--- PROVIDED ENTRIES ---

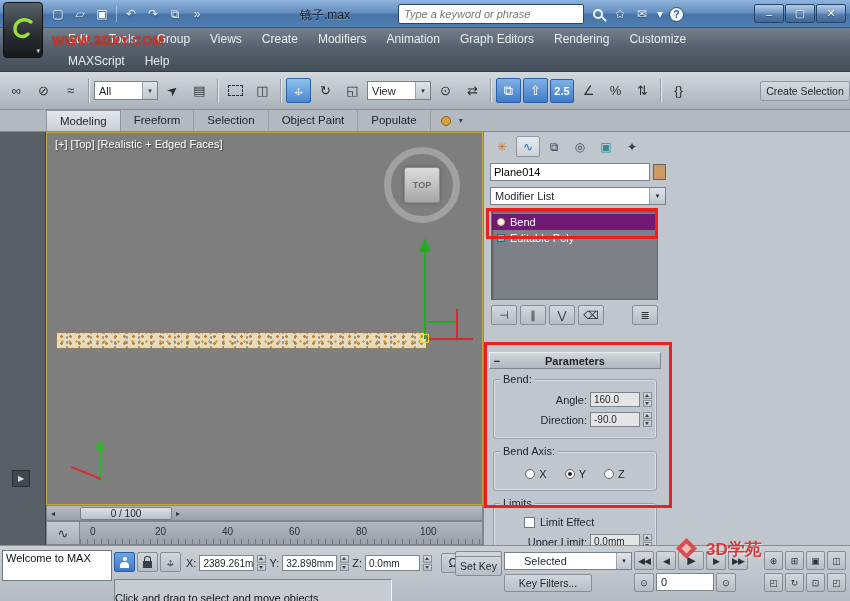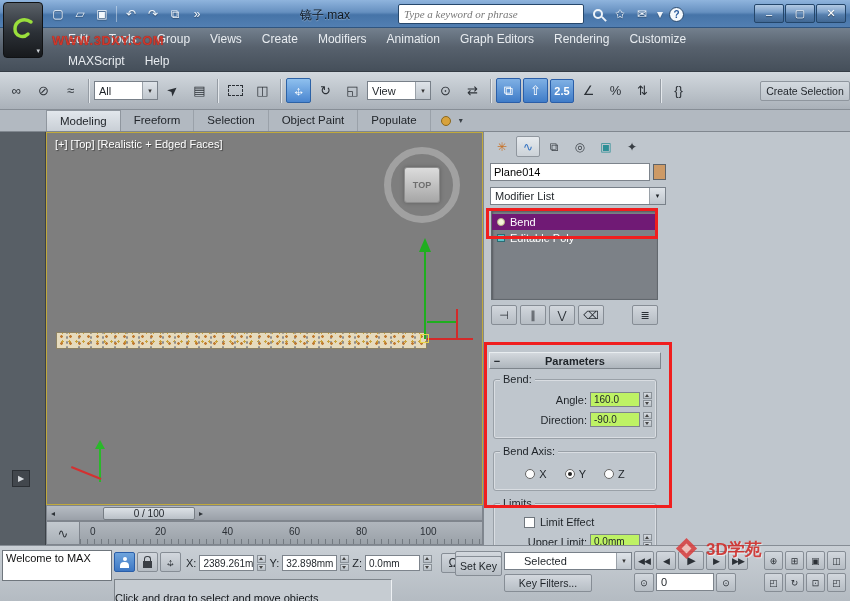"Type a keyword or phrase" .search input { font-family: Liberation Serif, serif -> Liberation Sans, sans-serif }
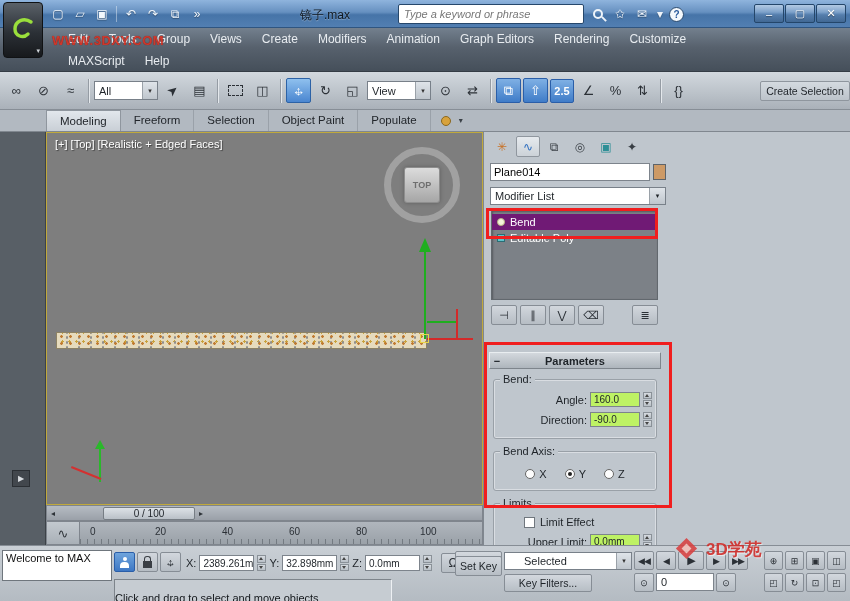"160.0" .pfield { background: #bef264 -> #e5e5e5 }
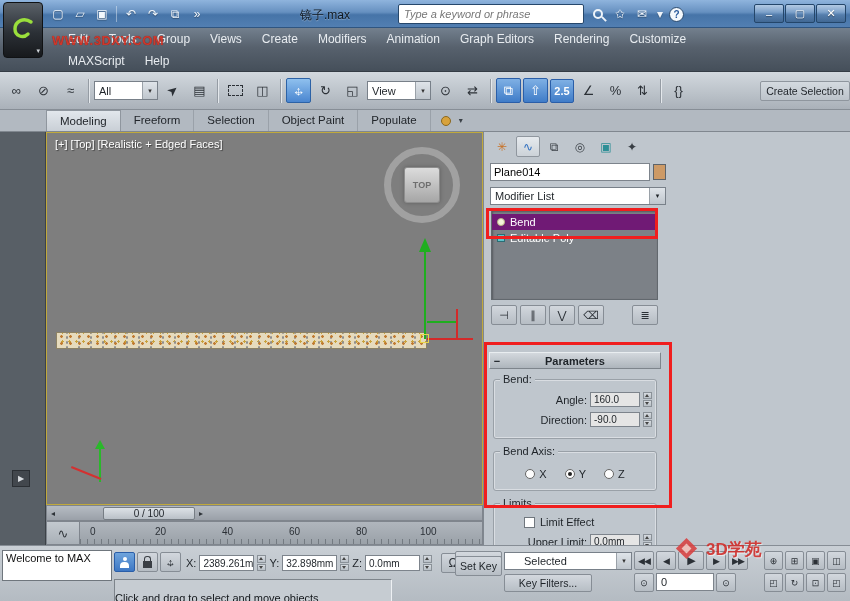"0 / 100" .ts-thumb { margin-left: 44px -> 21px }
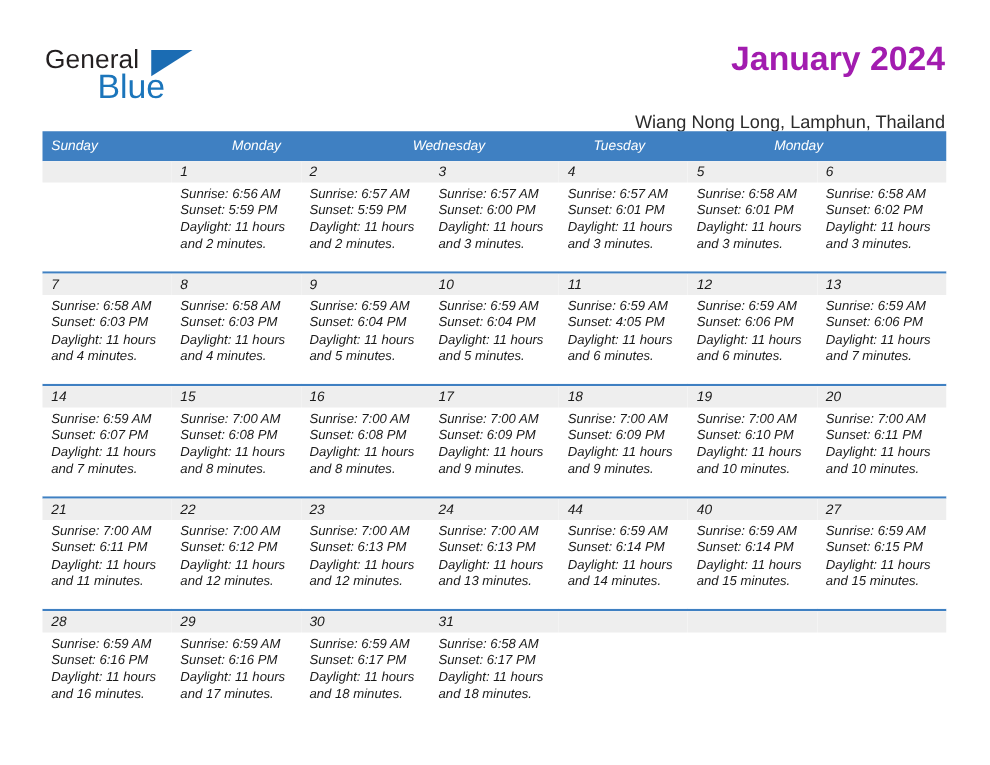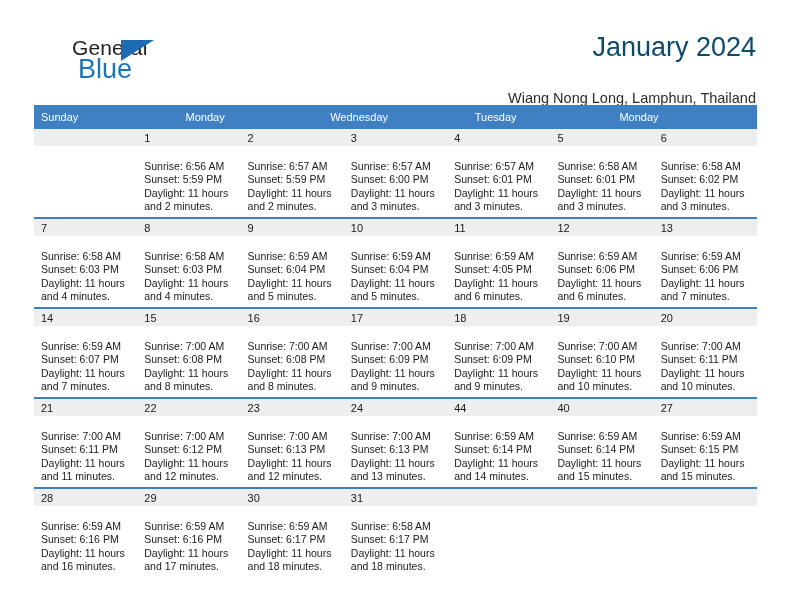"General" .brand-general { margin-left: 36px -> none }
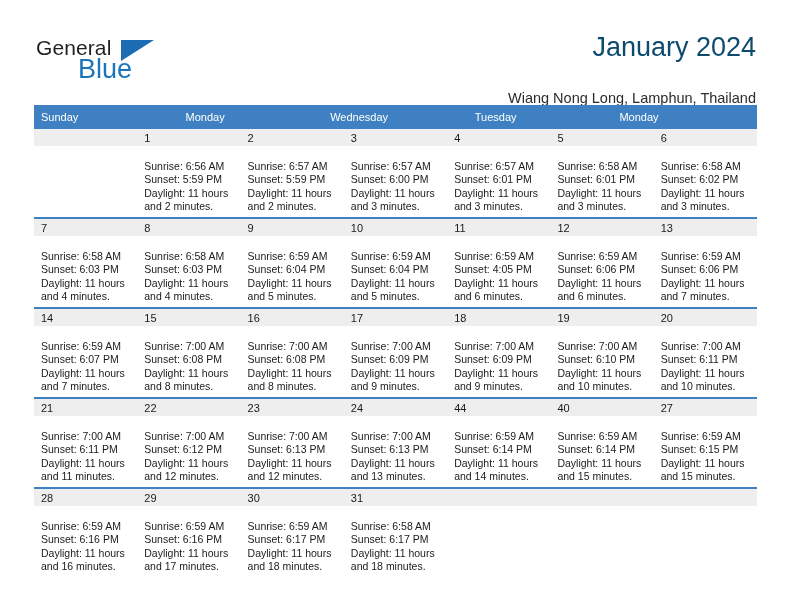"January 2024" .cal-title { color: #0c4a6e -> #a21caf; font-weight: normal -> bold }
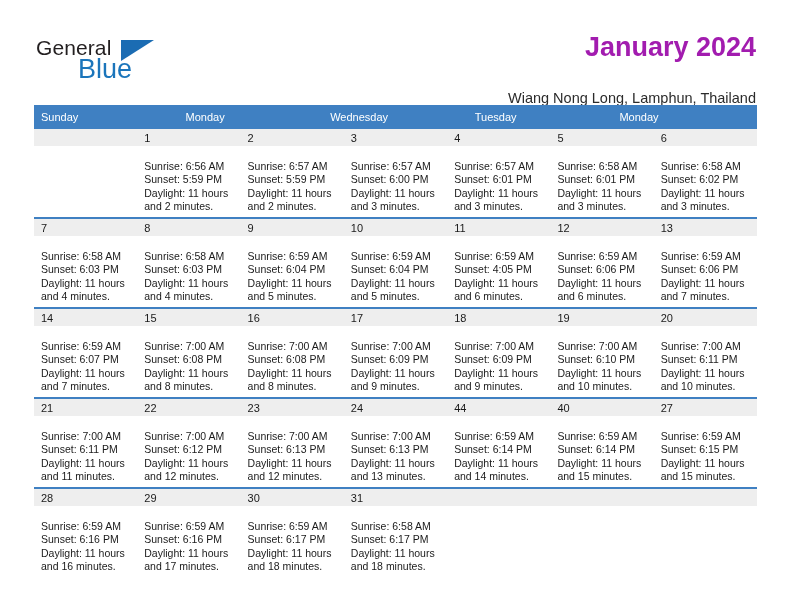"Sunday" .calendar { font-style: none -> italic }
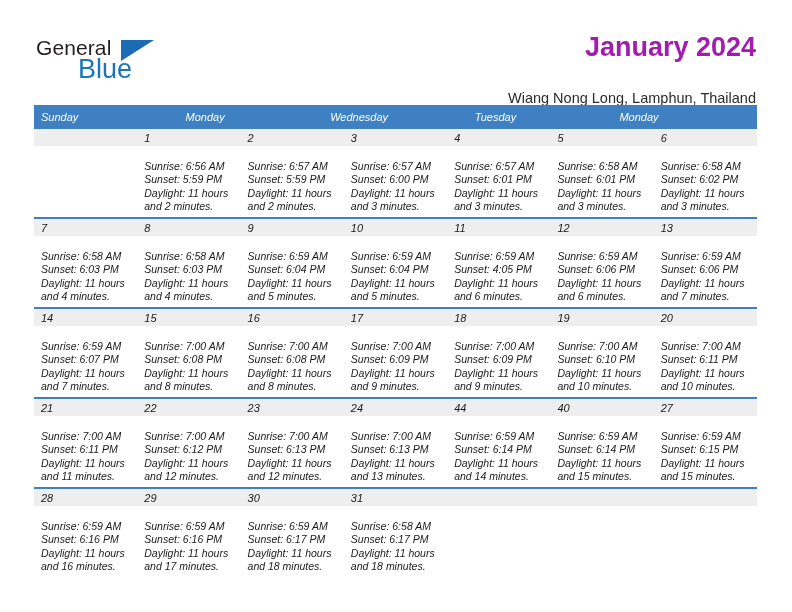"Sunrise: 6:56 AM" .day-detail { padding: 14px 4px 0 7px -> 3px 4px 0 7px }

---

Could you write the entries out again exactly, without their pictures?

=== TASK ANSWER ===
"Type a keyword or phrase" .search input { font-family: Liberation Serif, serif -> Liberation Sans, sans-serif }
"160.0" .pfield { background: #bef264 -> #e5e5e5 }
"0 / 100" .ts-thumb { margin-left: 44px -> 21px }
"General" .brand-general { margin-left: 36px -> none }
"January 2024" .cal-title { color: #0c4a6e -> #a21caf; font-weight: normal -> bold }
"Sunday" .calendar { font-style: none -> italic }
"Sunrise: 6:56 AM" .day-detail { padding: 14px 4px 0 7px -> 3px 4px 0 7px }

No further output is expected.